Embora a Lei traga um rol de atos ou ações tipificadas como assédio moral, esse rol não é taxativo, havendo outros atos ou ações que também caracterizam o assédio, como os descritos na Cartilha de Orientações, Normas e Procedimentos sobre Assédio Moral  do Ministério dos Transportes, Portos e Aviação Civil (2018), no qual se elenca como assédio moral os atos ou ações de  comunicar com a vítima somente por escrito; proibi-la de falar com os outros; dirigir-se apenas aos outros, ignorando sua presença; silenciar, reiteradamente, diante de solicitação ou indagação para a realização do trabalho ou pedido de informação de qualquer natureza e comunicar-se aos “berros”.

Diante da existência da prática do assédio moral, o servidor público vítima pode (deve) pessoalmente ou através do seu sindicato tomar a primeira medida que é efetuar a denúncia diretamente na corregedoria, para que assim seja instaurado um procedimento administrativo.

Em seguida a vítima pode (deve) registrar um boletim de ocorrência, com fundamento na Lei Federal 14.811 (caso o assédio praticado se amolde ao tipo penal) e manifestar o desejo de representar criminalmente contra o assediador, instaurando-se assim um Termo Circunstanciado de Ocorrência – TCO.

Ato contínuo a vítima pode buscar na esfera cível a reparação a título indenizatório pelos danos morais sofridos com fulcro no art. 186 do Código Civil (Art. 186 – Aquele que, por ação ou omissão voluntária, negligência ou imprudência, violar direito e causar dano a outrem, ainda que exclusivamente moral, comete ato ilícito).

No entanto, considerando a tese fixada pelo Supremo Tribunal Federal no julgamento do Tema 940 com Repercussão Geral, a ação deve ser ajuizada contra o Estado e este por sua vez, tem assegurado o direito de ação de regresso contra o responsável (assediador) nos casos de dolo ou culpa (SÚMULA 341 STF: É presumida a culpa do patrão ou comitente pelo ato culposo do empregado ou preposto).

Por último, conforme entendimento firmado pelo STJ no RESP Nº 1.286.466 – RS, no qual se reconhece que a prática de assédio moral enquadra-se na conduta prevista no art. 11, caput, da Lei de Improbidade Administrativa, em razão do evidente abuso de poder, desvio de finalidade e malferimento à impessoalidade, ao agir deliberadamente em prejuízo de alguém; a vítima, com o apoio de seu sindicato deve encaminhar ao Ministério Público uma representação, escrita ou reduzida a termo e assinada, a qual conterá a qualificação do representante, as informações sobre o fato e sua autoria e a indicação das provas de que tenha conhecimento, para que o MP possa instaurar inquérito civil ou procedimento investigativo assemelhado e requisitar a instauração de inquérito policial.

Com a adoção de uma abordagem combativa mais incisiva, esperamos que os diversos problemas causados pelo assédio moral no serviço público sejam mitigados.

Nas palavras de  Helgir Girodo “Criar um ambiente de trabalho produtivo, uma comunicação clara e interativa e um relacionamento interno eficaz e alegre com seus funcionários são necessários três atitudes: cooperação, respeito e gratidão”.

Para finalizar, relembramos o que disse Franklin Roosevelt. “As pessoas perguntam qual é a diferença entre um líder e um chefe.

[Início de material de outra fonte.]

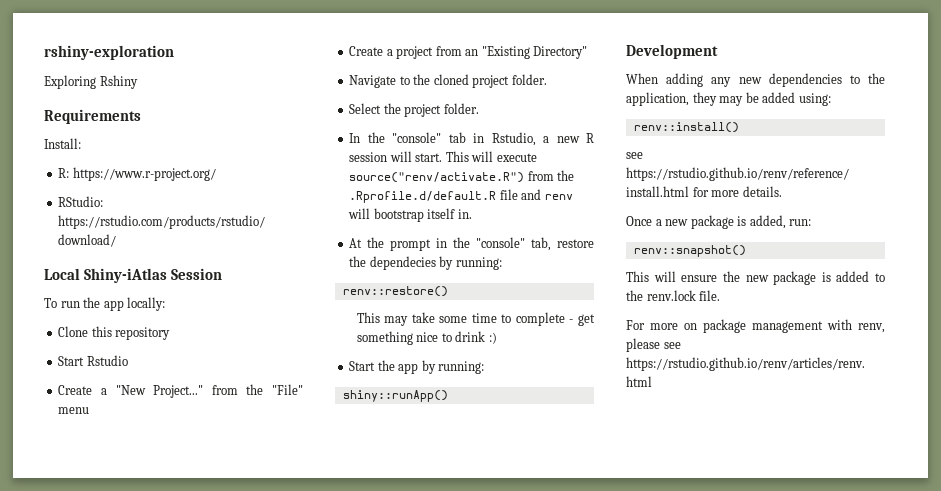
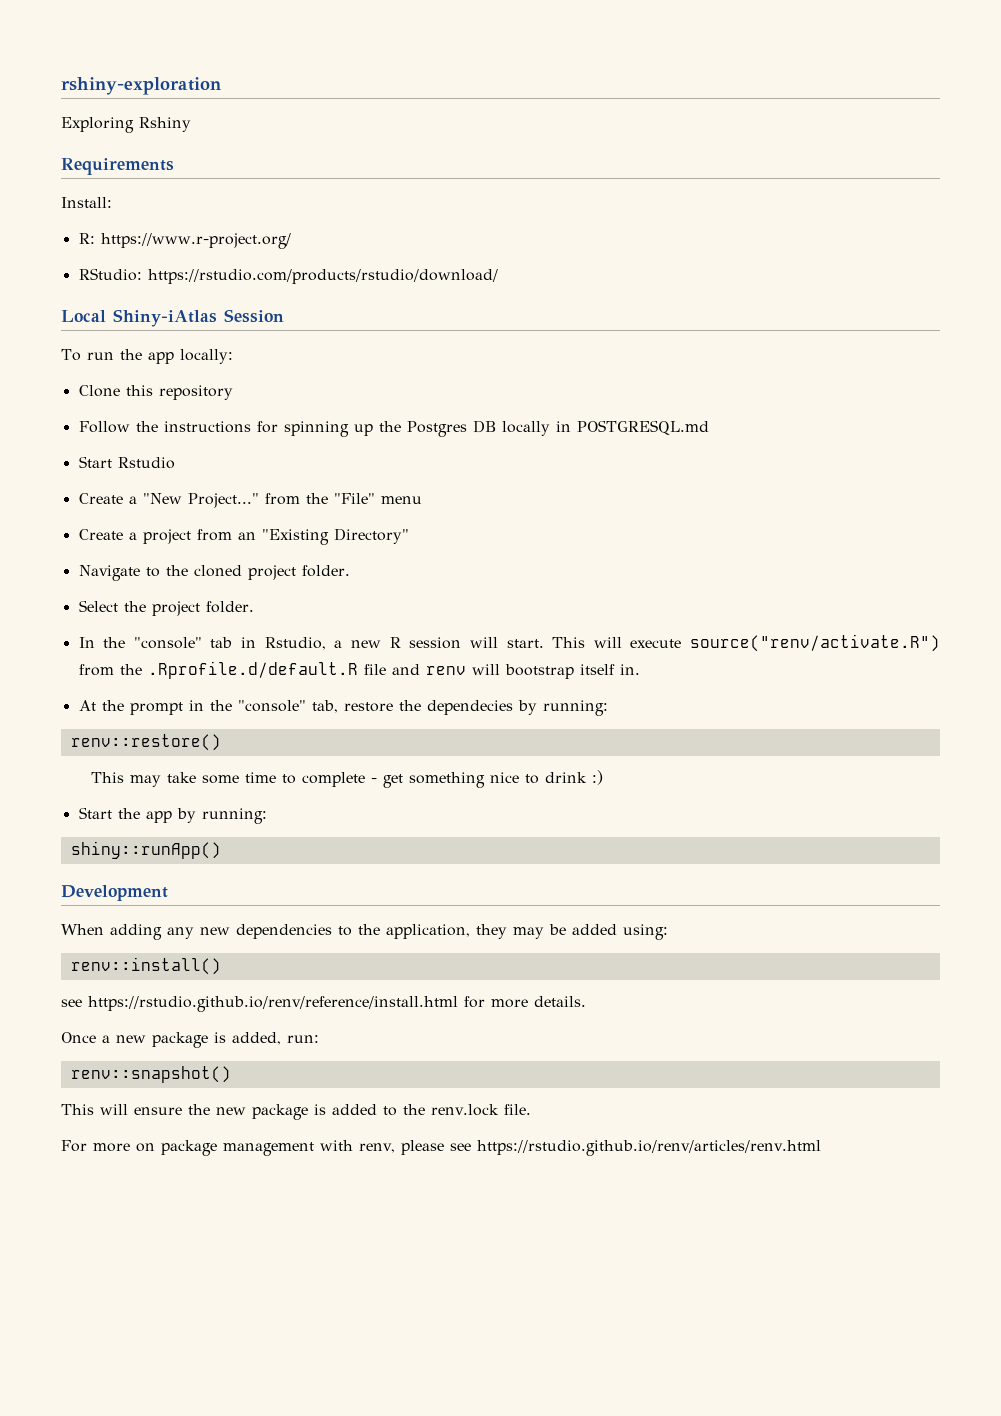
(171, 333) none -> [78,420,709,437] // Follow the instructions for spinning up the Postgres DB locally in POSTGRESQL.md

O líder trabalha a descoberto, o chefe trabalha encapotado. O líder lidera. O chefe guia.”

Gláucio A. Castañon é Investigador de Polícia, presidente do Sindicato dos Policiais Civis do Estado de Mato Grosso, licenciado em Letras, bacharel em Direito, pós-graduado em Direito Penal e Inteligência de Segurança Pública.

Katianne Kyula é advogada, pós-graduada em Direito e Processo do Trabalho.